- Created by: Mike Young
- Written by: Mike Young; Robin Lyons;
- Directed by: David Edwards
- Starring: Geraint Jarman; Martin Griffiths; Valmai Jones; Gari Williams; Huw Ceredig; Emyr Young; Derek Griffiths; Melvyn Hayes; Roy Kinnear; Jon Pertwee; Victor Spinetti; Sheila Steafel; Myfanwy Talog; Wendy Padbury;
- Narrated by: Dyfan Roberts; Peter Hawkins;
- Country of origin: United Kingdom
- Original language: Welsh
- No. of series: 3
- No. of episodes: 36

Production
- Executive producers: Mike Young; Roger Fickling;
- Running time: 10 minutes
- Production companies: Siriol Animation; S4C; Williams and Glyn Leasing Group Ltd.;

Original release
- Network: S4C; BBC One;
- Release: 1 November 1982 (United Kingdom); 4 October 1983; – 20 February 1986

= SuperTed =

British animated series by Mike Young (1982–1986)

SuperTed is a Welsh superhero animated television series about an anthropomorphic teddy bear with superpowers, created by writer and animation producer Mike Young. Originally conceived as a series of stories to help his son overcome fear of the dark, SuperTed became a popular series of books and led to an animated series produced from 1982 to 1986.

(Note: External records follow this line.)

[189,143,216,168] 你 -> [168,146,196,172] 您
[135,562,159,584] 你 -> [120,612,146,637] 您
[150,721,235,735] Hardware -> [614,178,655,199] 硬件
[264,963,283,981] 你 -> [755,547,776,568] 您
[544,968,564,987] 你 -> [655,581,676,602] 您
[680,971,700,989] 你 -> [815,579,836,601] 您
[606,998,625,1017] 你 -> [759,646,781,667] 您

An American series, The Further Adventures of SuperTed, was produced by Hanna-Barbera in 1989. It was the first British animation acquired by the US-based Disney Channel.

==Creation==
The character was devised by Mike Young in 1978 for his son to help him overcome fear of the dark. Later, Young decided to put the stories into book form, originally as a bear from the woods who was also afraid of the dark, until one day, Mother Nature gave him a magic word which gives him superpowers and transforms him into SuperTed.

His early attempts were unsuccessful, until he made some adjustments with the help of a local printer and was finally able to get his stories published. This led Young to write and publish over 100 SuperTed books, with illustrations by Philip Watkins, until 1990. Just after his first book was published, his wife suggested he should produce a stuffed-toy version of SuperTed, which was achieved in 1980.

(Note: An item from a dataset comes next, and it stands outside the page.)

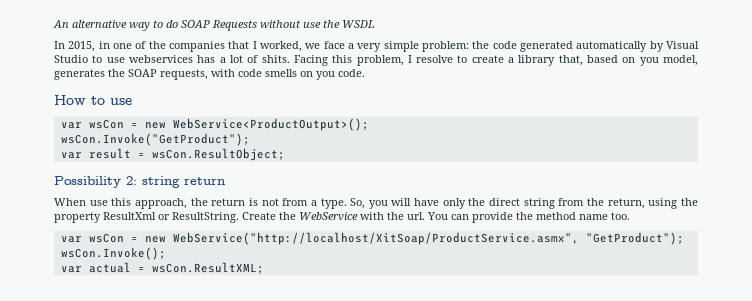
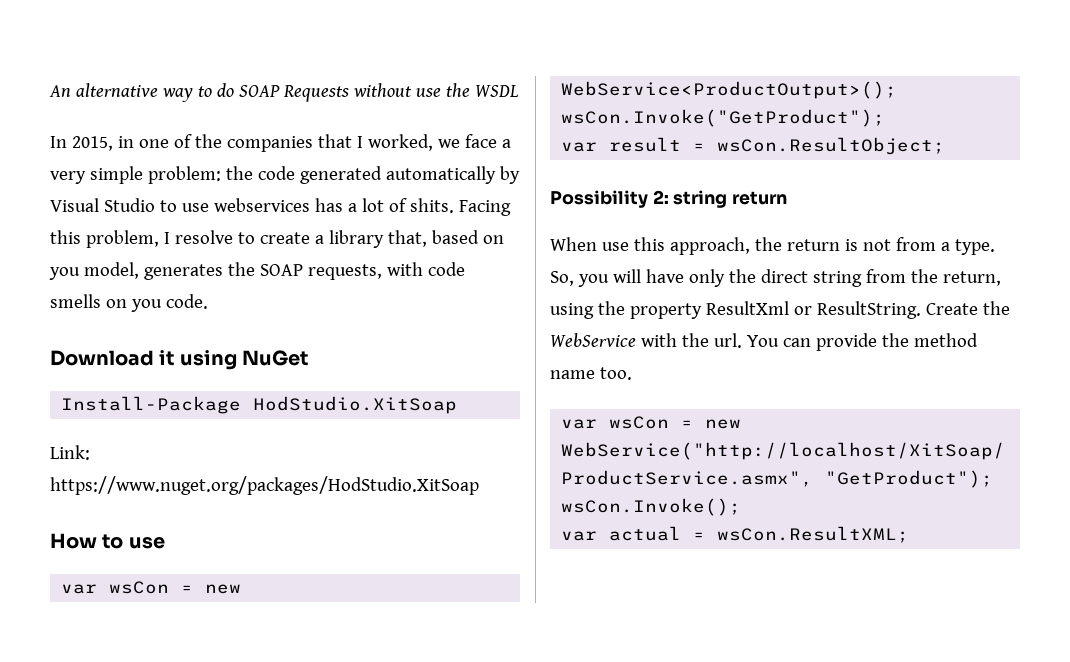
(365, 73) none -> [50,350,308,370] [61,396,458,414] [50,445,90,460] [50,476,479,495] // Download it using NuGet // Install-Package HodStudio.XitSoap // Link: https://www.nuget.org/packages/HodStudio.XitSoap

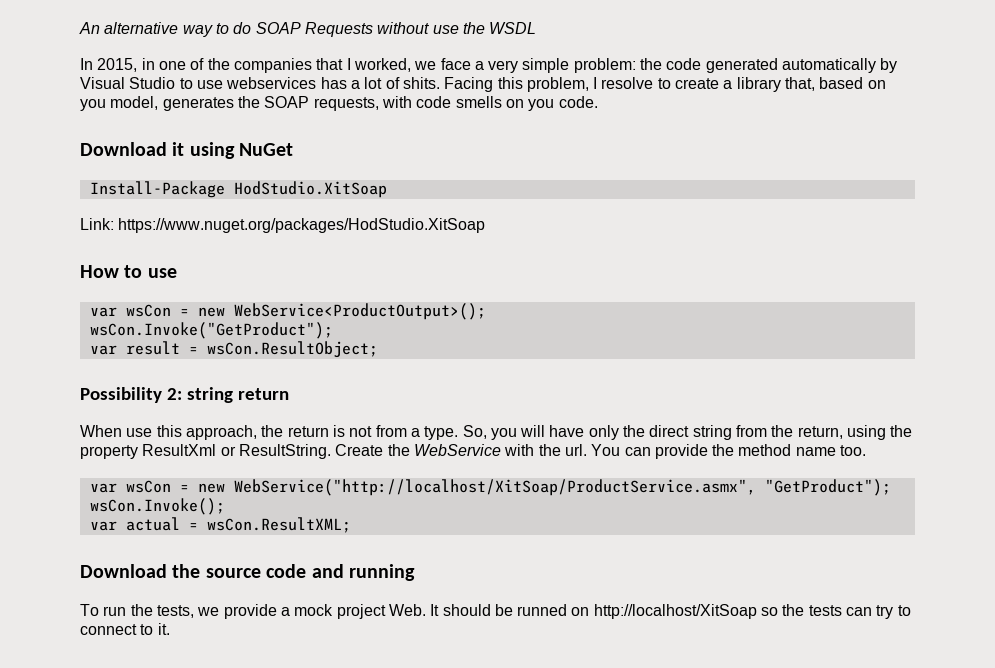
(910, 534) none -> [80,564,415,581] [80,604,911,619] [80,623,170,635] // Download the source code and running // To run the tests, we provide a mock project Web. It should be runned on http://localhost/XitSoap so the tests can try to connect to it.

Young was determined to keep SuperTed Welsh, as he wanted to help create local jobs and prove that places outside London had talent. In 1982 S4C enquired about making SuperTed into an animated TV series, but Young decided to create Siriol Productions and produce the series himself. Siriol management wished to create SuperTed in a way which their own children could be proud of, free from facile plots and hard-line violence. This concept continued to be adopted in all series made by Siriol, which proves "soft edge and quality animation can be more appealing to children than any amount of violence". By November 1982 it had been sold to over 30 countries.

In 1989 Mike Young partly sold off the rights to the series, with a 75% stake in SuperTed being acquired by the newly formed Abbey Home Entertainment with Young retaining the other 25%. Following the closure of Abbey Home Media in 2020, Mike Young purchased back that 75% stake of the series under his own company Splash Entertainment.

===Premise===
The story follows an ordinary teddy bear who, upon his creation at a toy factory, was deemed defective and thrown away into a storeroom. By chance, he is discovered by Spotty, a visiting alien from the Planet Spot, who decides to bring the bear to life using his cosmic dust. Spotty then brings the now-living teddy bear to Mother Nature, who gives the bear special powers, transforming him into SuperTed. Whenever trouble arises, SuperTed whispers his "secret magic word" and transforms into a superhero adorned with a red suit, cape and rocket boots. As SuperTed and Spotty travel across the world, and sometimes even space, to help others in need, they find themselves up against the nefarious and greedy cowboy, Texas Pete, and his two henchmen; the overweight and bumbling Bulk and the cowardly and effeminate Skeleton, as he seeks to either rule the world or increase his own wealth.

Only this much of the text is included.